## [Exercise instructions]
The finished copy must match the records exactly, except that it contains no pictures.

(Provided data)

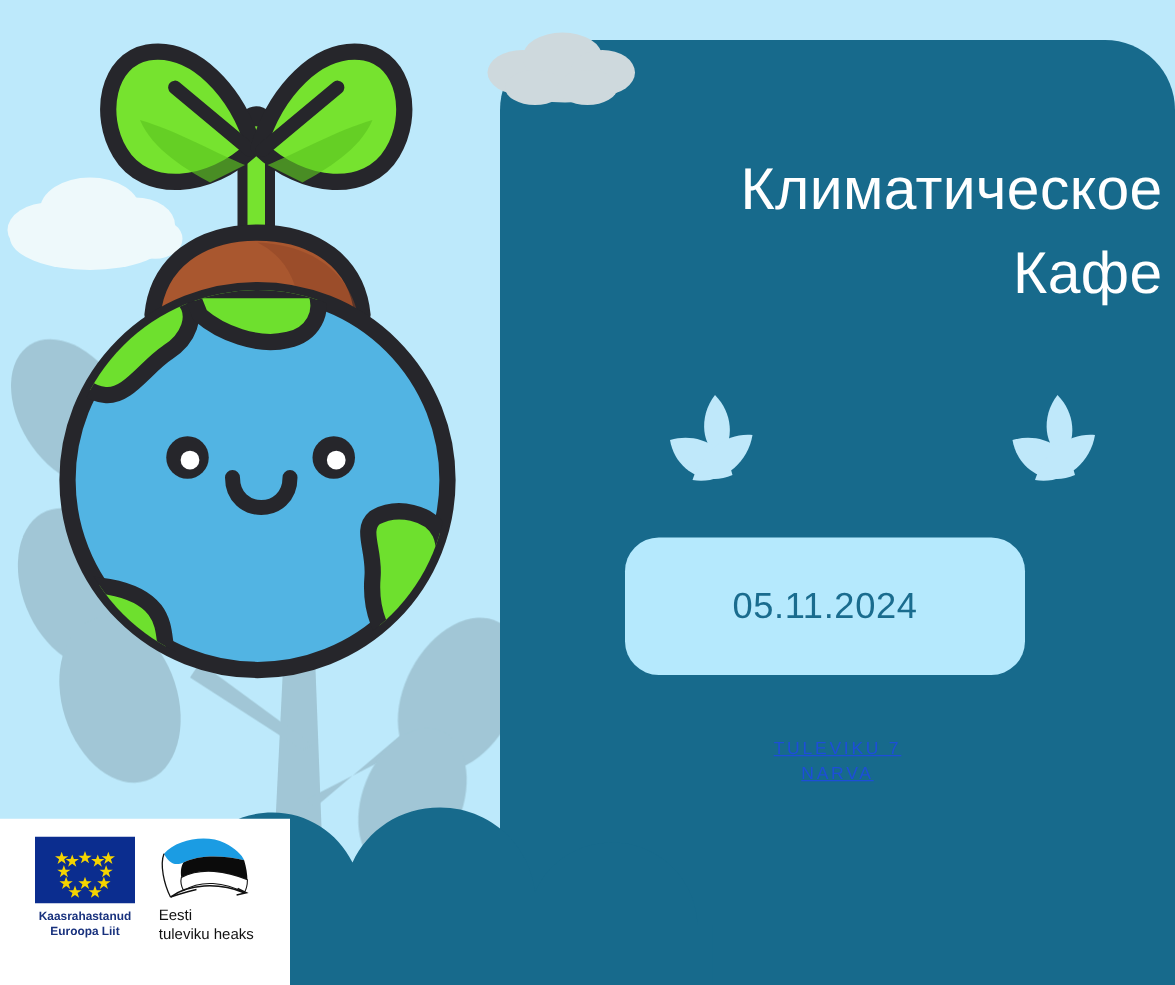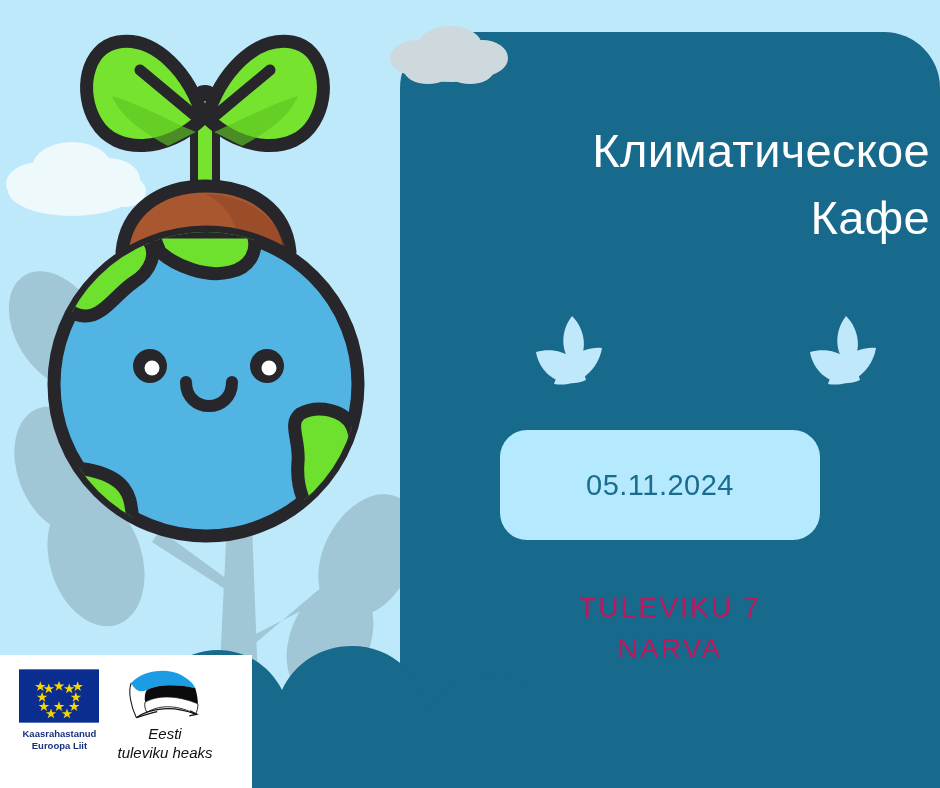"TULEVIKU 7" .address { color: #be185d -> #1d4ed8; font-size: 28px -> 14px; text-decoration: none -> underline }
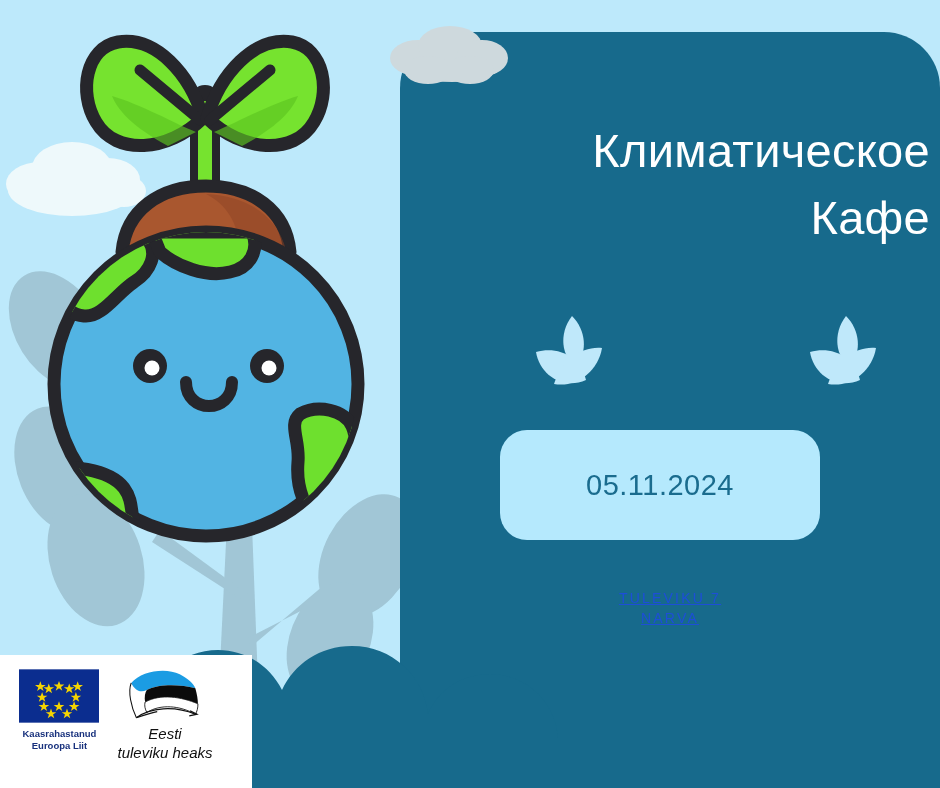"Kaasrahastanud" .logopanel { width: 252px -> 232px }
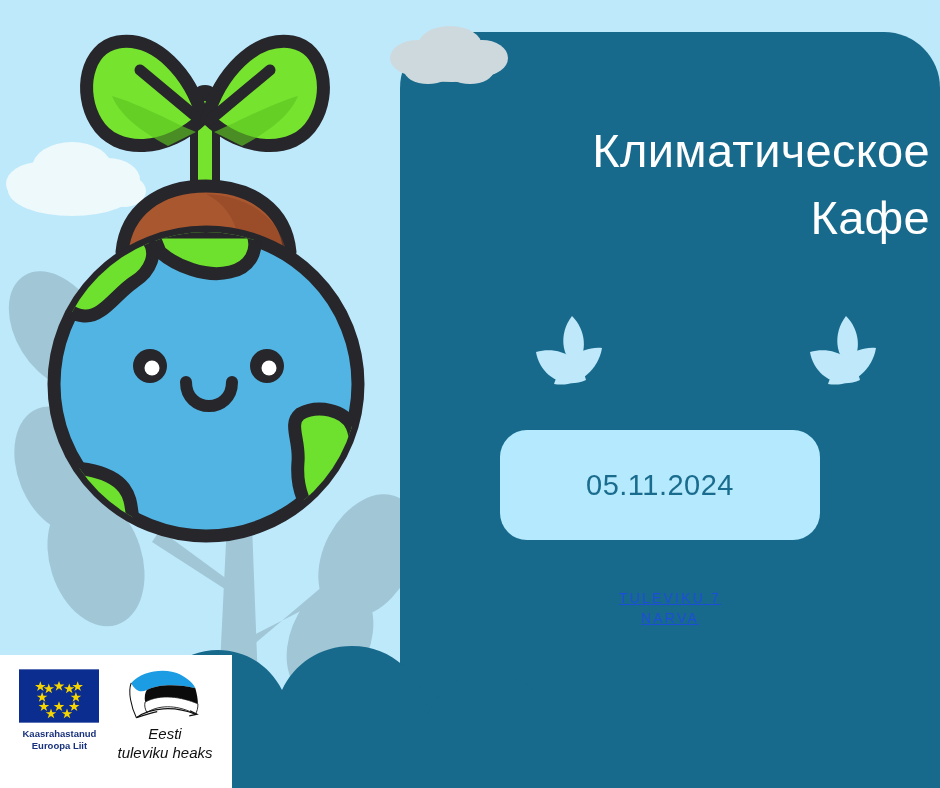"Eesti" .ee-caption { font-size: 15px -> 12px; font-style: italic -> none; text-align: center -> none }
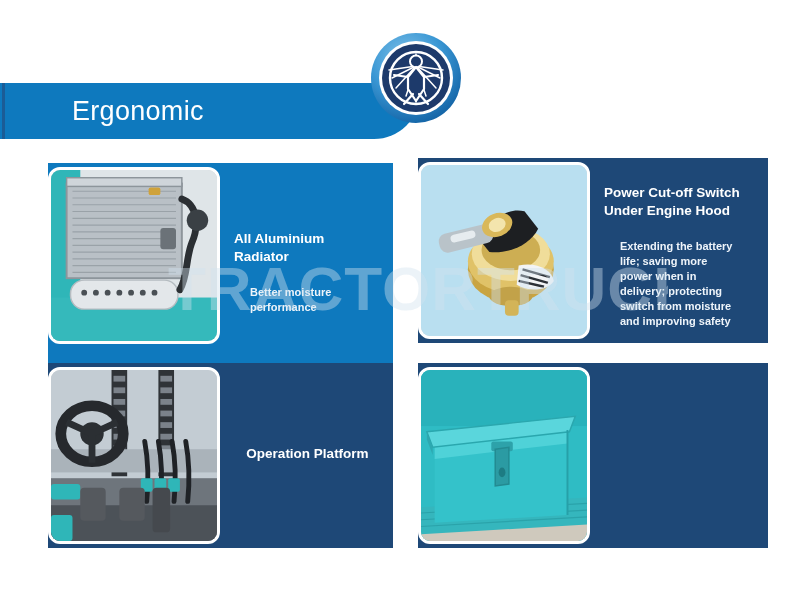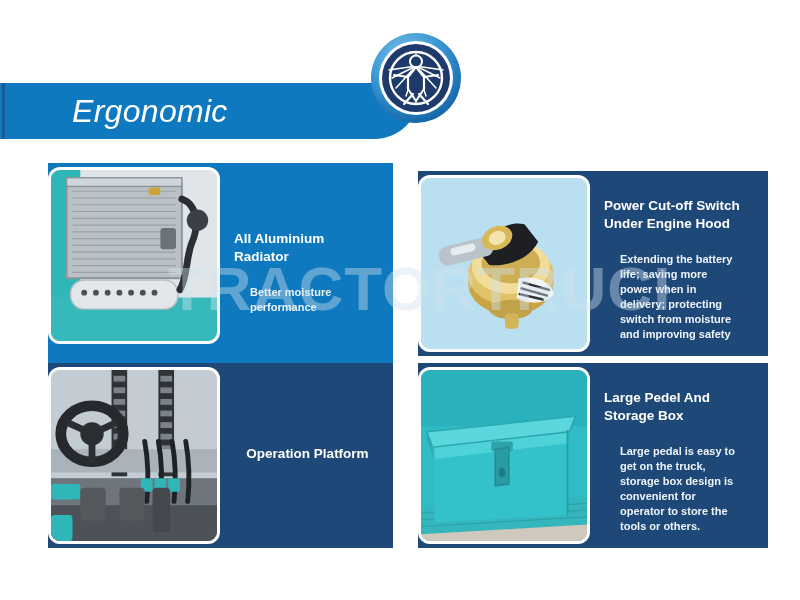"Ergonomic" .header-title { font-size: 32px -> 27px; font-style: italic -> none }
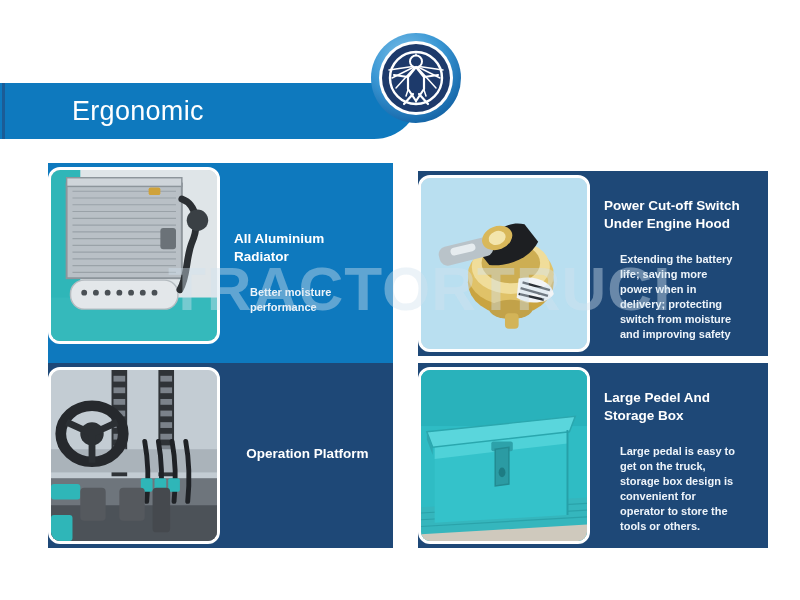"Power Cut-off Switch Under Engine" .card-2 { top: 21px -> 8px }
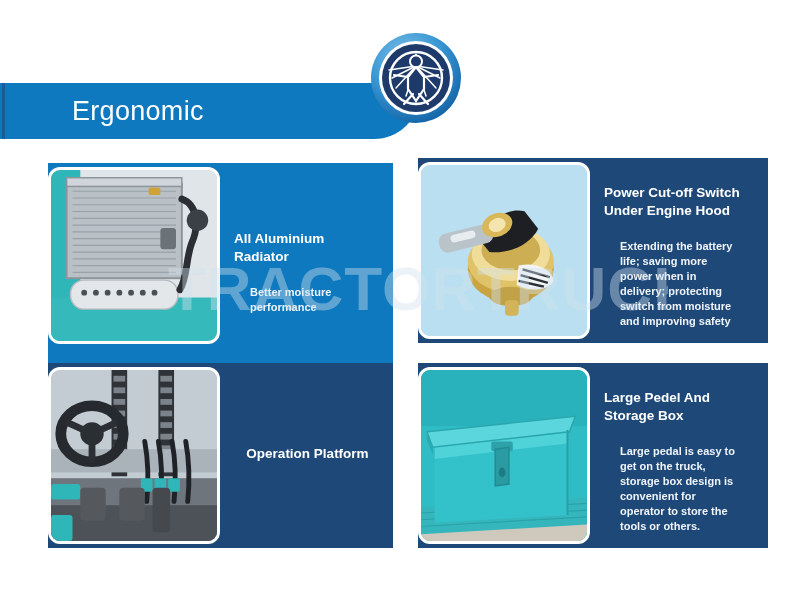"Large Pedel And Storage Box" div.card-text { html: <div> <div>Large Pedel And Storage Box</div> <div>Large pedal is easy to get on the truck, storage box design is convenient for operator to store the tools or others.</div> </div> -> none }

(End Provided data)

## [Answer area]
"TULEVIKU 7" .address { color: #be185d -> #1d4ed8; font-size: 28px -> 14px; text-decoration: none -> underline }
"Kaasrahastanud" .logopanel { width: 252px -> 232px }
"Eesti" .ee-caption { font-size: 15px -> 12px; font-style: italic -> none; text-align: center -> none }
"Ergonomic" .header-title { font-size: 32px -> 27px; font-style: italic -> none }
"Power Cut-off Switch Under Engine" .card-2 { top: 21px -> 8px }
"Large Pedel And Storage Box" div.card-text { html: <div> <div>Large Pedel And Storage Box</div> <div>Large pedal is easy to get on the truck, storage box design is convenient for operator to store the tools or others.</div> </div> -> none }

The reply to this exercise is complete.